◆ About this task ◆
Among the entries below, find every line that contains the string "align", then copy it.

◆ Data for review ◆

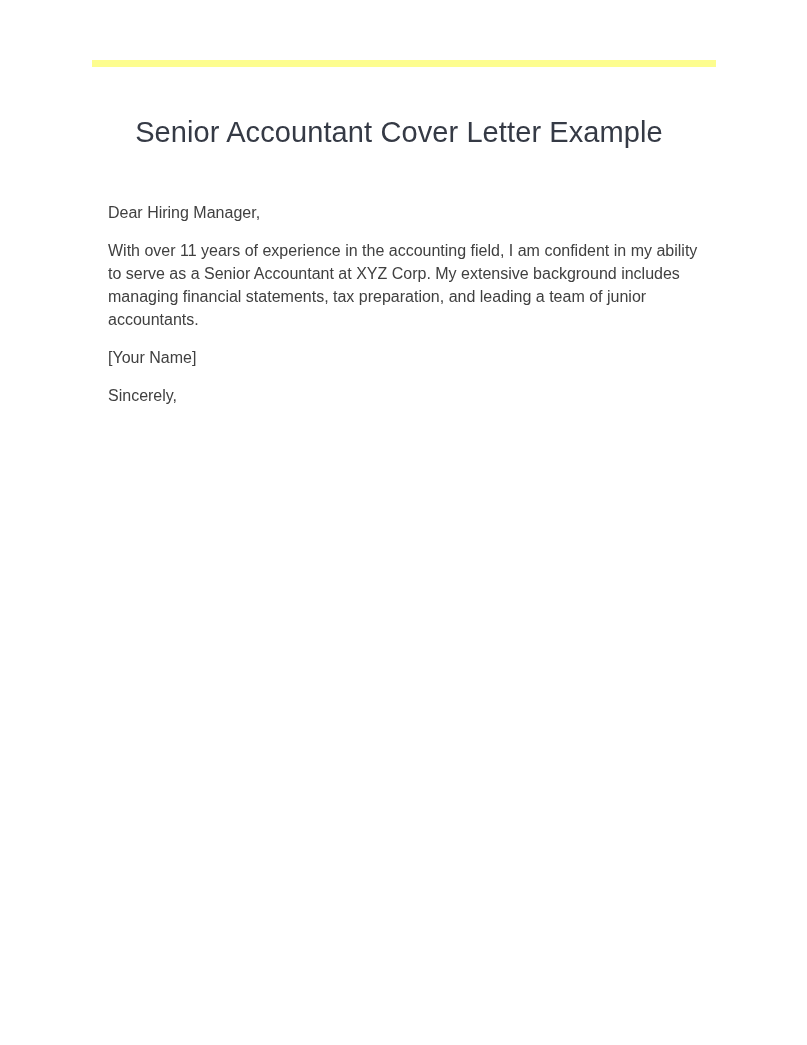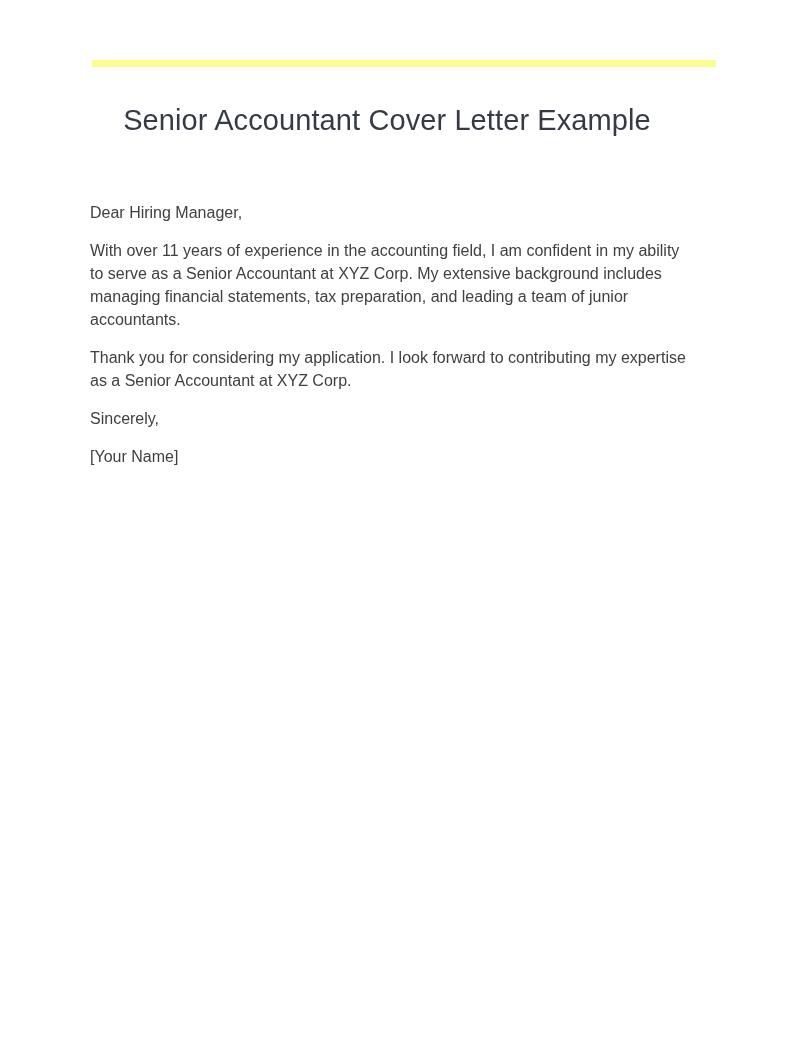--- a/index.html
+++ b/index.html
@@ -5,7 +5,7 @@
     html, body { margin: 0; padding: 0; background: #ffffff; }
     body { width: 807px; height: 1045px; position: relative; overflow: hidden; font-family: "Liberation Sans", sans-serif; }
     .bar { position: absolute; left: 92px; top: 60px; width: 624px; height: 7px; background: #fdfd8f; }
-    .title { position: absolute; left: 0; width: 774px; top: 104px; text-align: center; font-size: 29px; color: #353a45; font-weight: normal; margin: 0; letter-spacing: 0.1px; }
+    .title { position: absolute; left: 0; width: 774px; top: 104px; text-align: center; font-size: 29px; color: #353a45; font-weight: normal; margin: 12px; letter-spacing: 0.1px; }
     .letter { position: absolute; left: 90px; top: 201px; width: 600px; color: #404040; font-size: 16px; line-height: 23px; }
     .letter p { margin: 0 0 15px 0; }
   </style>

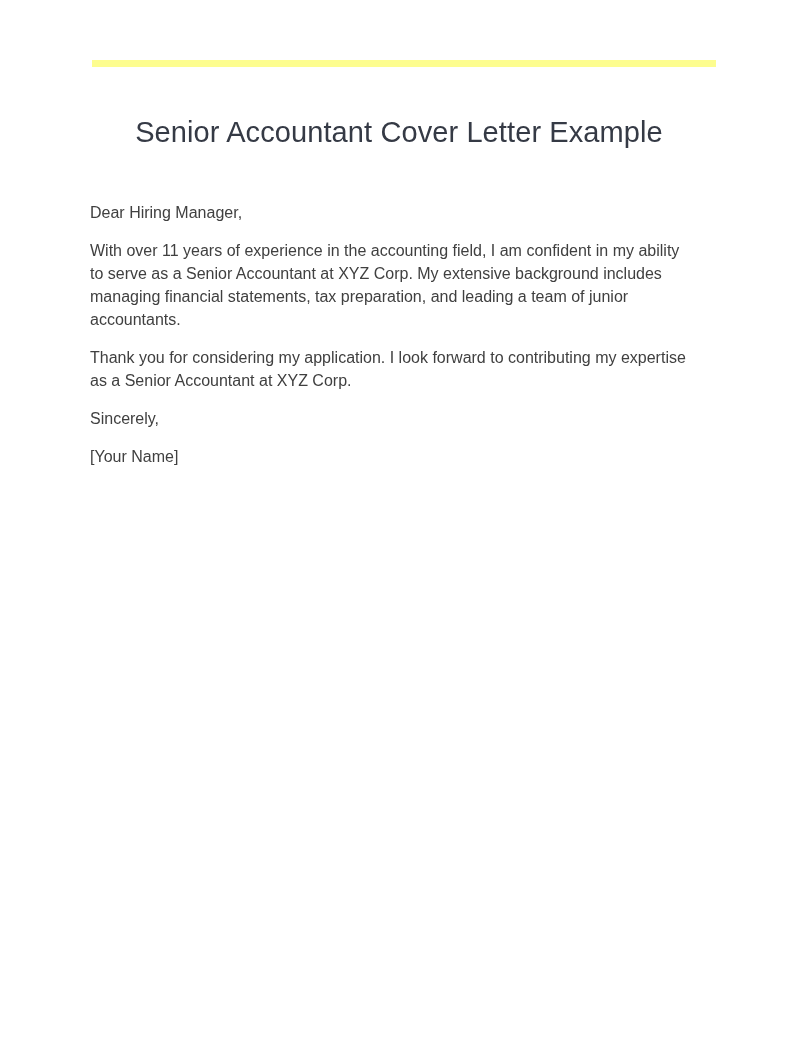--- a/index.html
+++ b/index.html
@@ -6,7 +6,7 @@
     body { width: 807px; height: 1045px; position: relative; overflow: hidden; font-family: "Liberation Sans", sans-serif; }
     .bar { position: absolute; left: 92px; top: 60px; width: 624px; height: 7px; background: #fdfd8f; }
     .title { position: absolute; left: 0; width: 774px; top: 104px; text-align: center; font-size: 29px; color: #353a45; font-weight: normal; margin: 12px; letter-spacing: 0.1px; }
-    .letter { position: absolute; left: 90px; top: 201px; width: 600px; color: #404040; font-size: 16px; line-height: 23px; }
+    .letter { position: absolute; left: 108px; top: 201px; width: 600px; color: #404040; font-size: 16px; line-height: 23px; }
     .letter p { margin: 0 0 15px 0; }
   </style>
 </head>

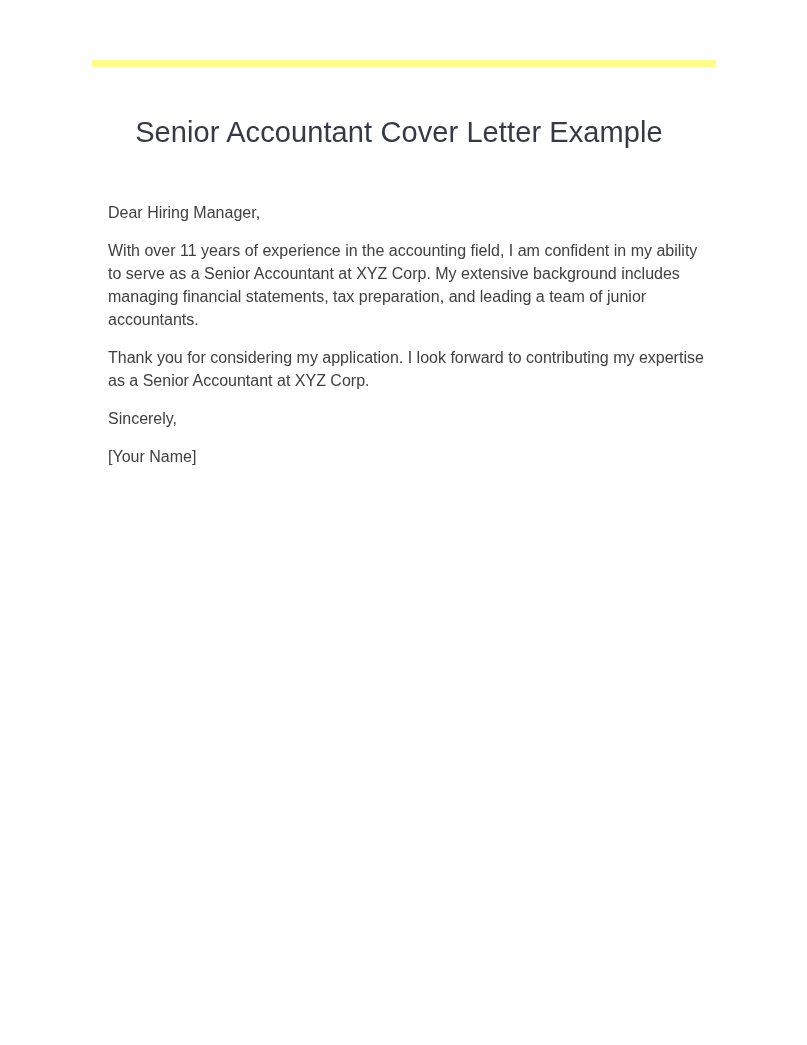--- a/index.html
+++ b/index.html
@@ -18,7 +18,6 @@
 <div class="letter">
   <p>Dear Hiring Manager,</p>
   <p>With over 11 years of experience in the accounting field, I am confident in my ability to serve as a Senior Accountant at XYZ Corp. My extensive background includes managing financial statements, tax preparation, and leading a team of junior accountants.</p>
-  <p>Thank you for considering my application. I look forward to contributing my expertise as a Senior Accountant at XYZ Corp.</p>
   <p>Sincerely,</p>
   <p>[Your Name]</p>
 </div>

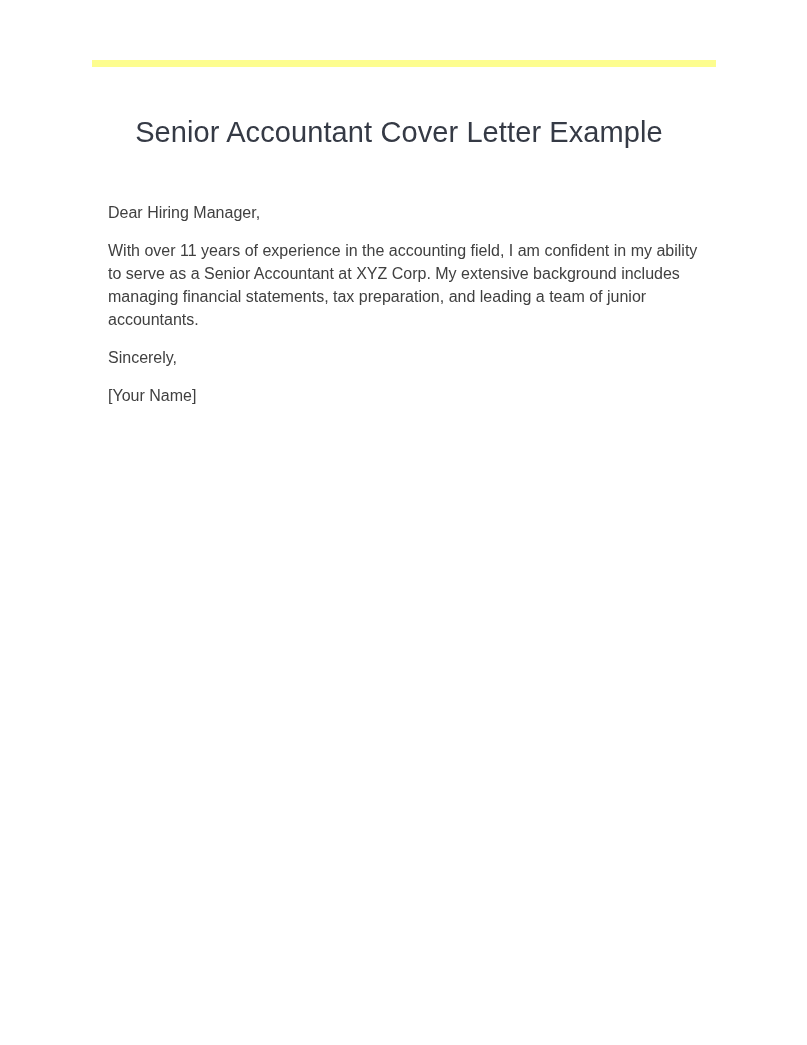--- a/index.html
+++ b/index.html
@@ -18,8 +18,8 @@
 <div class="letter">
   <p>Dear Hiring Manager,</p>
   <p>With over 11 years of experience in the accounting field, I am confident in my ability to serve as a Senior Accountant at XYZ Corp. My extensive background includes managing financial statements, tax preparation, and leading a team of junior accountants.</p>
+  <p>[Your Name]</p>
   <p>Sincerely,</p>
-  <p>[Your Name]</p>
 </div>
 
 </body></html>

◆ Solution to the problem ◆
-    .title { position: absolute; left: 0; width: 774px; top: 104px; text-align: center; font-size: 29px; color: #353a45; font-weight: normal; margin: 0; letter-spacing: 0.1px; }
+    .title { position: absolute; left: 0; width: 774px; top: 104px; text-align: center; font-size: 29px; color: #353a45; font-weight: normal; margin: 12px; letter-spacing: 0.1px; }
     .title { position: absolute; left: 0; width: 774px; top: 104px; text-align: center; font-size: 29px; color: #353a45; font-weight: normal; margin: 12px; letter-spacing: 0.1px; }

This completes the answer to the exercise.